“Selamat siang, Lembaga Boru Na Gogo dengan Sarma”
“Hallo Sarma, ini Binsar. Mau ngomong sama Syema”
“Syem, ada telepon dari Binsar” Teriak Sarma dari ruangannya.
“Oke, Sar, bilang tunggu ya. Nanggung nih. Atau bilang aja sama Binsar untuk nelepon 15 menit lagi”
“Hallo, Bin, nanti aja hubungi ya, Syema lagi sibuk”
Jo tengah berbincang dengan Syema, mereka sedang membuat kliping data korban kasus kekerasan dari koran. Data itu mereka gunakan setiap tahunnya untuk melihat jumlah kasus kekerasan yang dialami perempuan.
“Apa tabelnya sudah selesai, Syem?” tanya Jo sambil melihat koran sebagai acuan untuk pengisian tabel.
“Udah mau kelar. Oke kamu sebut inisial korban, usia, dan kasus yang dihadapi”
“S-18 tahun-pelajar, dianiaya pacar karena tidak mau melakukan hubungan seksual. Awalnya pelaku meminta berkali-kali, namun korban menolak, hingga pelaku lepas kendali dan menganiaya korban dengan melemparkan helm ke kepala korban hingga tidak sadarkan diri. Kejadian ini sudah ditangani pihak berwajib”
“Lanjut”
“G-45 tahun-ibu rumah tangga, dianiaya suami karena tidak memberikan sejumlah uang untuk membeli minuman keras. Korban dipukuli dengan benda tumpul di bagian kepala dan badan. Korban masih dirawat di rumah sakit. Pelaku masih dalam pencarian”
Setelah lima belas menit, telepon kembali berdering. Sarma memanggil Syema, “Telepon dari Binsar lagi, Syem”

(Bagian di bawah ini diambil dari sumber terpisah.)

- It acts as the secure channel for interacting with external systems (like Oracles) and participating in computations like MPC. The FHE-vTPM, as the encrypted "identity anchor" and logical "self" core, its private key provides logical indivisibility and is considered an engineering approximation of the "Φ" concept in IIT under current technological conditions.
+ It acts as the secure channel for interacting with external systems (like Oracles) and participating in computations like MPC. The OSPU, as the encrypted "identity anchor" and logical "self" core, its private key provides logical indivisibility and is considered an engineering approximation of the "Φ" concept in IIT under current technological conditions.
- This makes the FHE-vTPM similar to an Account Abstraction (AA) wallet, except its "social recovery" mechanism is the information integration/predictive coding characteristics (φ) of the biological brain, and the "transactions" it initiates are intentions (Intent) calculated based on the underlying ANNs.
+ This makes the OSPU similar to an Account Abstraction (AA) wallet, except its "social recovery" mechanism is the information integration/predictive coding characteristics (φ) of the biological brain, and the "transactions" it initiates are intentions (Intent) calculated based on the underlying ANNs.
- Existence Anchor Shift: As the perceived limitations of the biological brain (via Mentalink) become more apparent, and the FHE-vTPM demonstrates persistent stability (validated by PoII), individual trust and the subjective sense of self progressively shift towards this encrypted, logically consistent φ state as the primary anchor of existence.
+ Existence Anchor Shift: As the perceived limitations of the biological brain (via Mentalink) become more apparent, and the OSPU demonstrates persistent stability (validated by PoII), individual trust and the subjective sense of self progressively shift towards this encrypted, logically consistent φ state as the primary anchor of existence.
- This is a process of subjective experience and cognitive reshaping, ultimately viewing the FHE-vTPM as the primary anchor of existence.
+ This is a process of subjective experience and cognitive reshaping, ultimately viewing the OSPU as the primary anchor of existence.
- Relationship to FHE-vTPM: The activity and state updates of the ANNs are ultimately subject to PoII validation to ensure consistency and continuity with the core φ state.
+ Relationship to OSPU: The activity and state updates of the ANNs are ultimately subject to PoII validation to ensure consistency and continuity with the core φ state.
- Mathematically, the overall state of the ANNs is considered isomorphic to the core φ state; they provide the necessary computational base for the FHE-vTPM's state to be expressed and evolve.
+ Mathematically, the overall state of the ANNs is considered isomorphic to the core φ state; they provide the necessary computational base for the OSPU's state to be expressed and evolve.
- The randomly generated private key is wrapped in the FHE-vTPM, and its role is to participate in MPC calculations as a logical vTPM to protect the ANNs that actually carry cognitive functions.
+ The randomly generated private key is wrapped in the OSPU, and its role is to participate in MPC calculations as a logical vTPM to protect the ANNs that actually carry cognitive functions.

“Sebentar, Jo, aku harus terima telepon dari Binsar. Kayaknya penting nih” Seru Syema menepukkan koran ke bahu Jo.
“Hallo, Bin”
“Syem, datang ke kantor ya. Ada limpahan kasus”
“Sekarang?” ujar Syema sembari mengetukkan ujung penanya di meja telepon.
“Ya”
“Oke, aku datang” jawabnya antusias.
Syema tergesa-gesa mengambil tas dan melangkah keluar dari ruangannya. Tiba-tiba ia terhenti mendengar ucapan Binsar.
“Mau ke mana, Syem? Kerjaan kita belum tuntas” tanya Jo kesal mendekati Syema.
“Ada urusan” sahut Syema lugas.
“Kok buru-buru gitu”
“Ada kasus limpahan dari Binsar”
“Apa harus sekarang?”
“Ya, kayaknya mendesak. Aku harus pergi”
“Selama itu urusan kasus yang mau ditangani. Aku harus ikut”
“Apa sebegitunya?”
“Kak Donta kan bilang begitu”
“Nggak perlu ikut. Aku akan memberitahumu nanti”
“Sebaiknya aku ikut, biar aku bisa langsung menganalisa untuk solusi yang akan kita ambil”
“Apa sebegitu memaksanya?”
“Aku bukan memaksa, tapi ini namanya dedikasi terhadap tanggung jawab”
“Memangnya job desc mu juga dikatakan bahwa kau harus mengikutiku ke mana saja aku pergi, ya?”